In the 1970s it took a whole day for teenage Chan to travel from Hong Kong to visit relatives in his hometown Bao'an in Guangdong province.
"We had to get up at 5 am, took a train first, crossed the Luohu border (in Shenzhen), and then took a bus. It was already 9 pm when we arrived," recalls Chan, a Hong Kong native.
But now the whole journey takes only an hour.
China's massive investment in building world-class expressway networks, airports, seaports and railways has not only made many Hong Kong people's personal experiences of "going home" more convenient, but also laid a solid foundation for the fast growth of its logistics industry.
The express delivery market is a prime example.

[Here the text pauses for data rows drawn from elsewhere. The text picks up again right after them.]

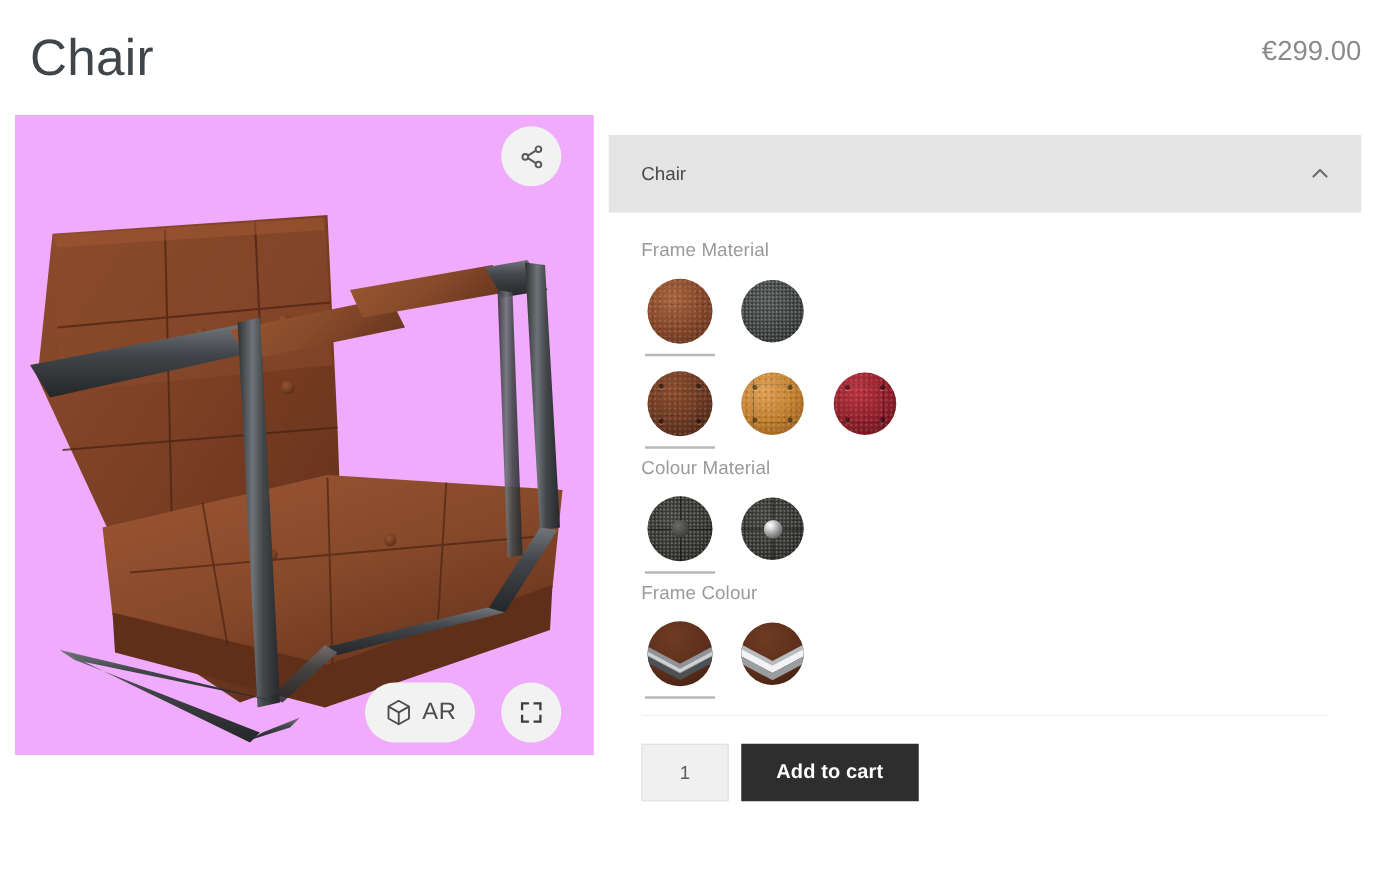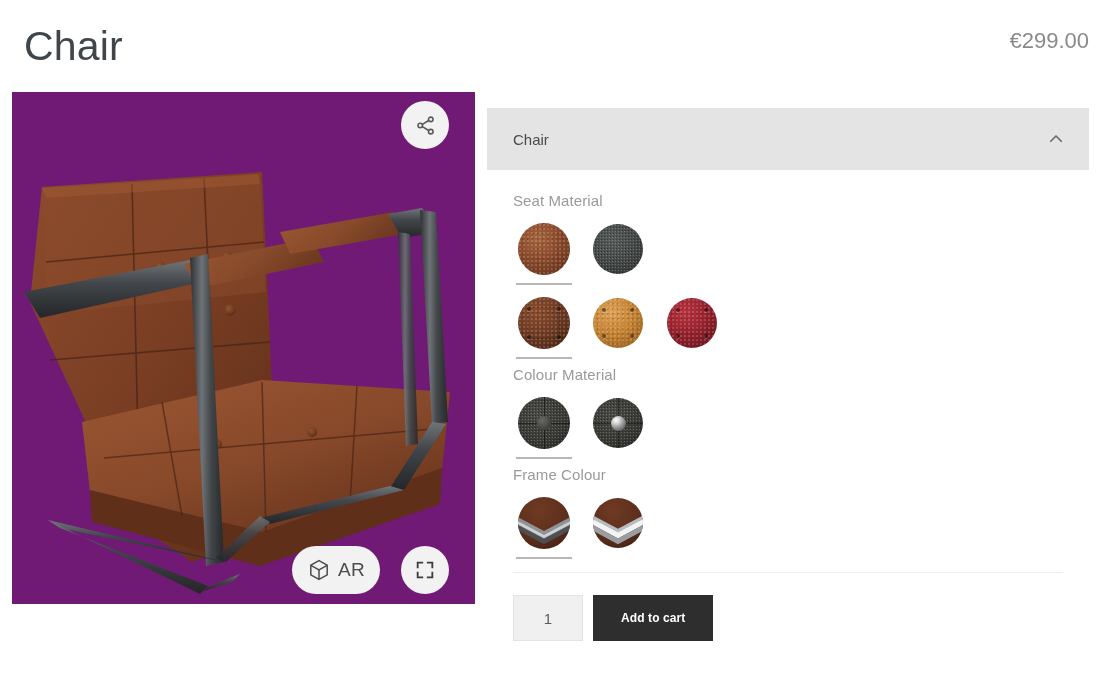"Seat Material" div.opt-label { text: Seat -> Frame }
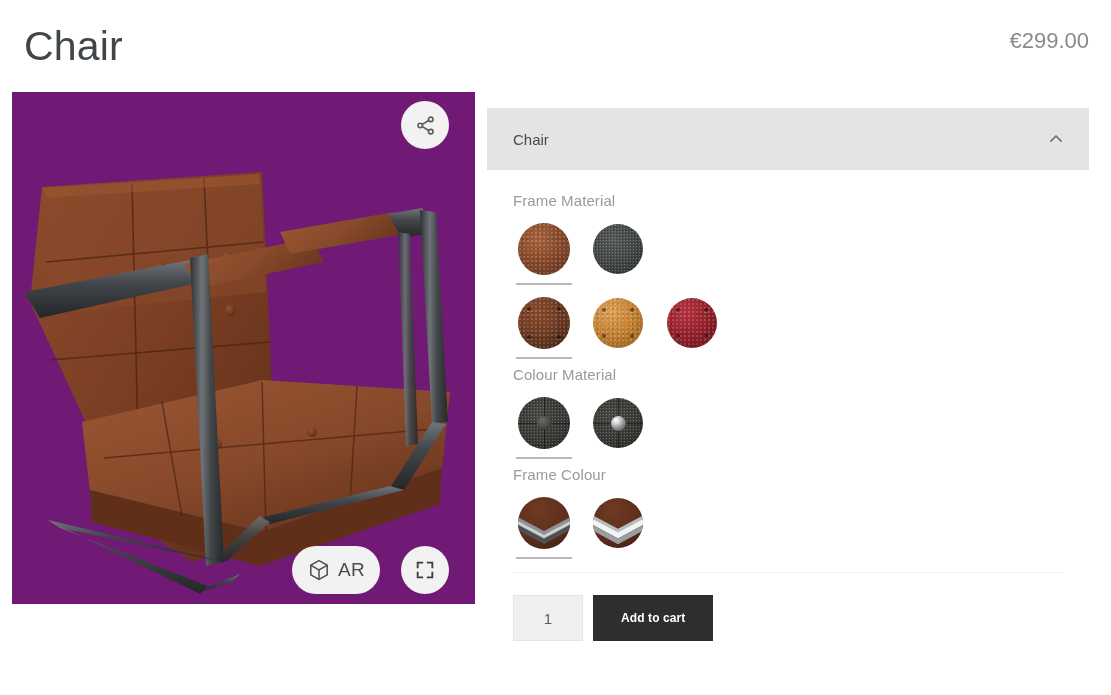"AR" .viewer { background: #701a75 -> #f0abfc }
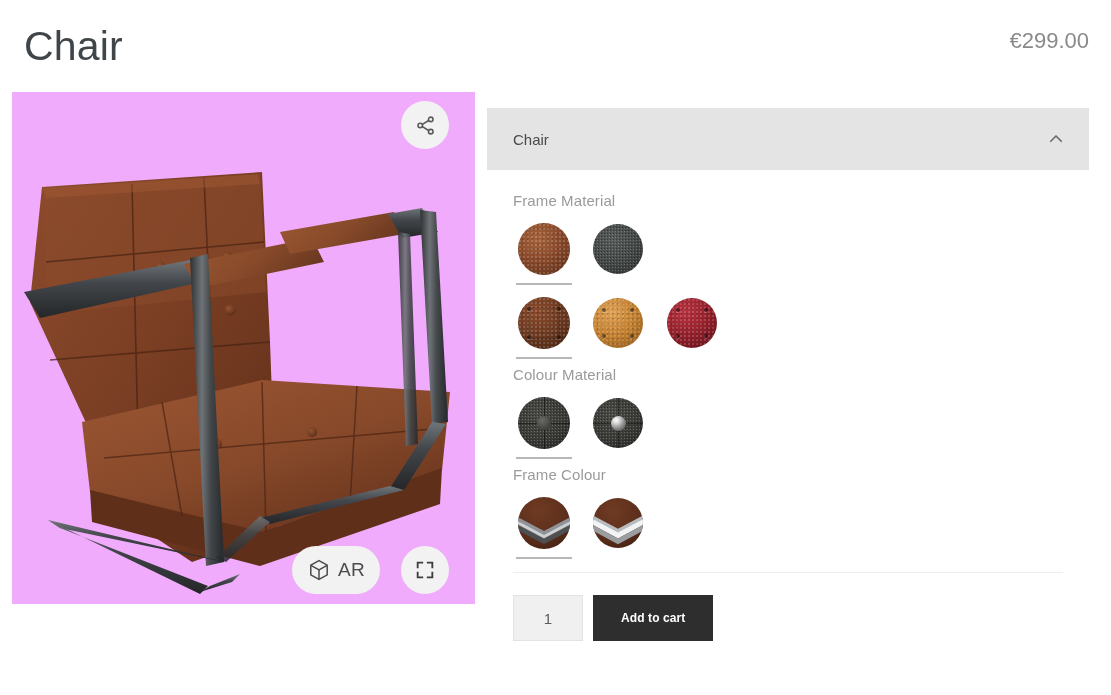"Add to cart" .add-cart { font-size: 12px -> 16px }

Since the 1980s, China's express delivery has been growing at an annual rate of 20 percent, according to China Trade, Marine & Logistics Net. The country now has 2,422 express delivery enterprises with 227,000 employees.
"The express delivery industry is a direct beneficiary of the reform and opening up policy, which has created a fast growing trade volume. Our industry has also improved the economic landscape of China because we are in the business of making goods and information accessible from anywhere," says Chan, FedEx Express senior vice-president for China.

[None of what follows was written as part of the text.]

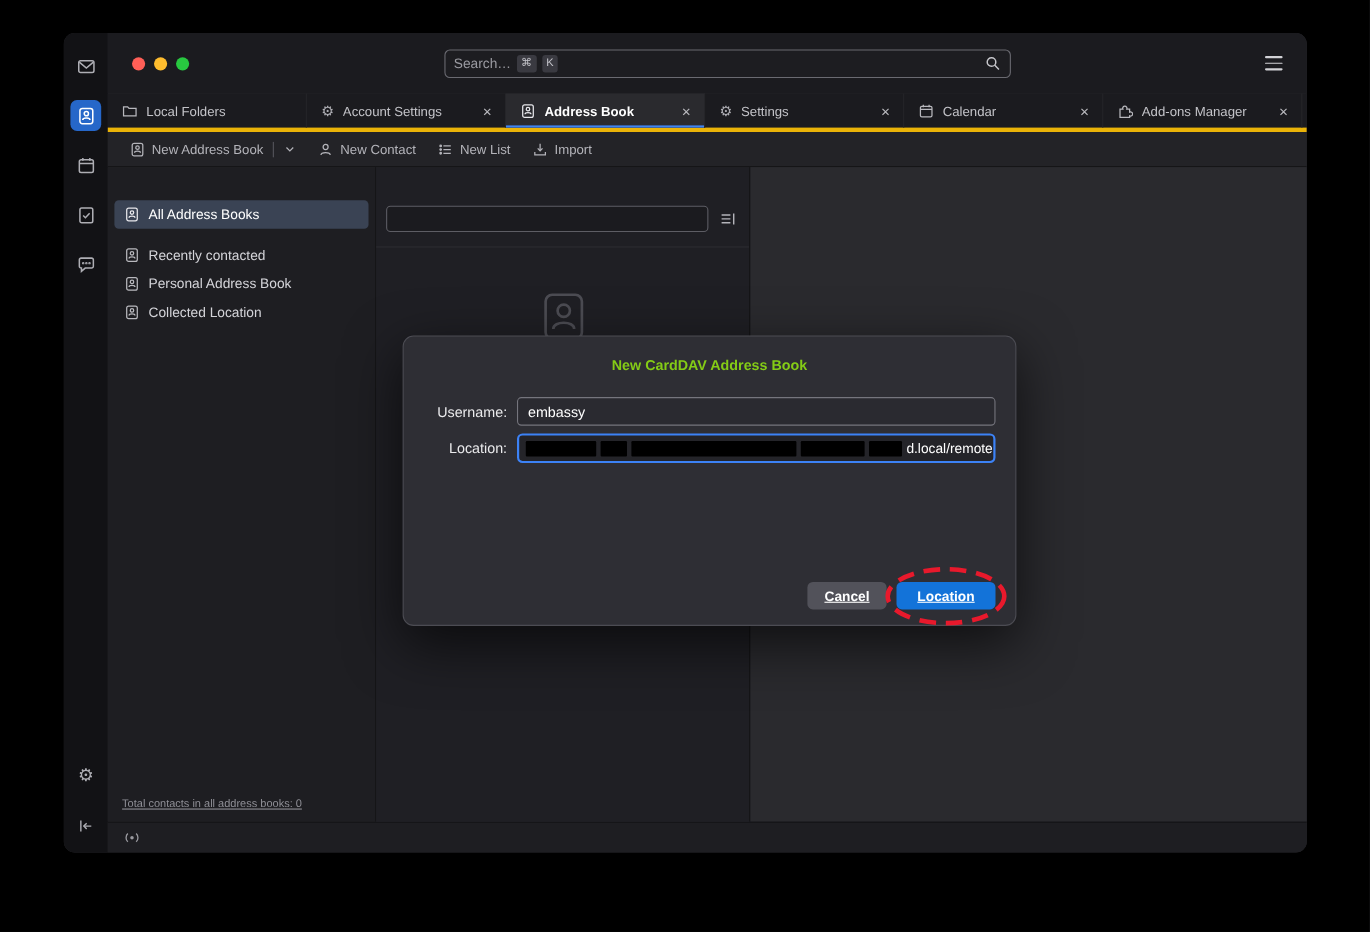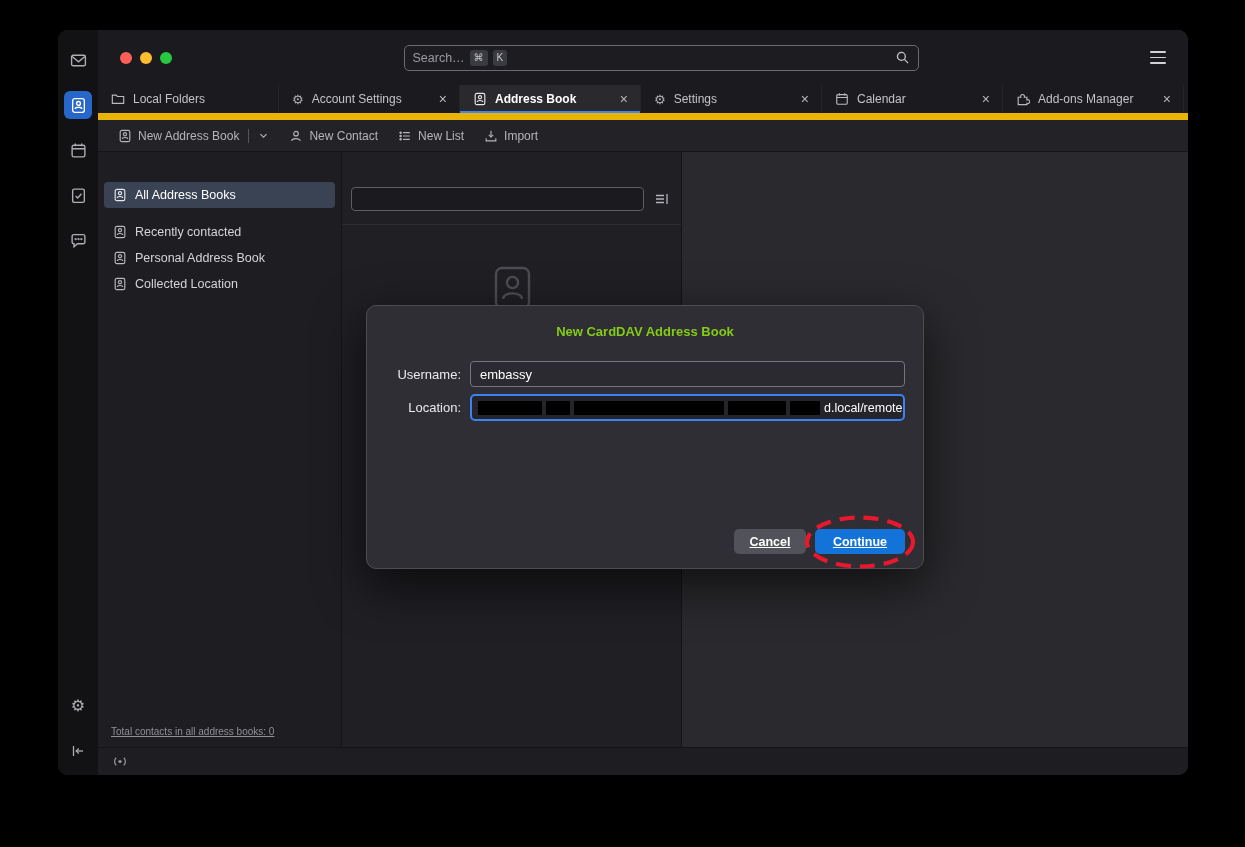"Local Folders" .tabbar { border-bottom: 7px solid #eab308 -> 4px solid #eab308 }
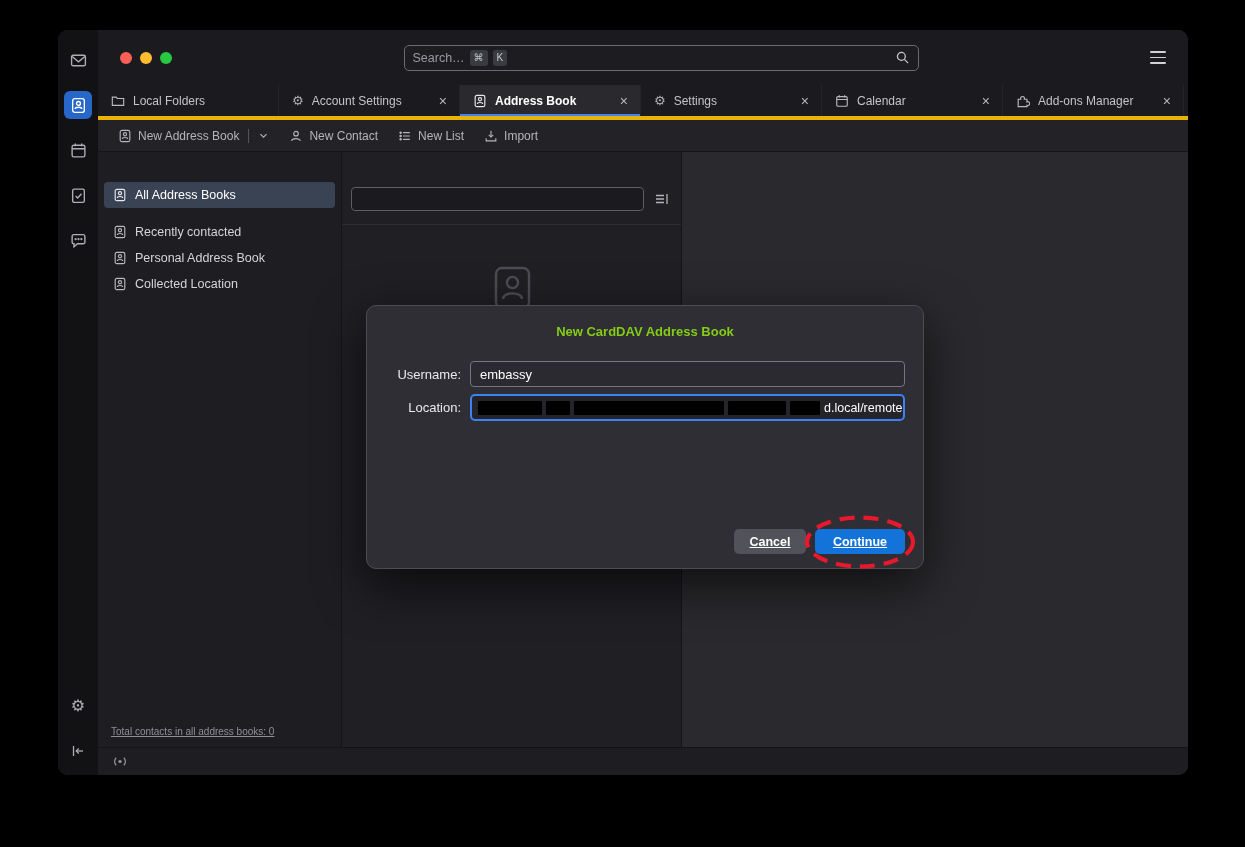"Continue" button.btn { text: Continue -> Location }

Chan says China has the greatest growth potential for the express and logistics industry amongst emerging markets in Asia. The main reason is the country's position as a nexus of global supply and demand.
China was only a manufacturing center for low-tech, inexpensive consumer products in the 1980s. But since the end of the 1990s, the country has been attracting a growing number of hi-tech factories and its rise up in the industry value chain is creating increasing demand for modern logistics service.
More importantly, with their pockets getting deeper, Chinese people have a growing appetite for all kinds of imported products.
China has been the fastest-growing market for the US. The country surpassed Japan and became the United States' third largest export market in 2007. US goods exported to China increased 17 percent year-on-year in 2007, the eighth straight year of double-digit growth, according to an annual trade report released by the Bush administration in March.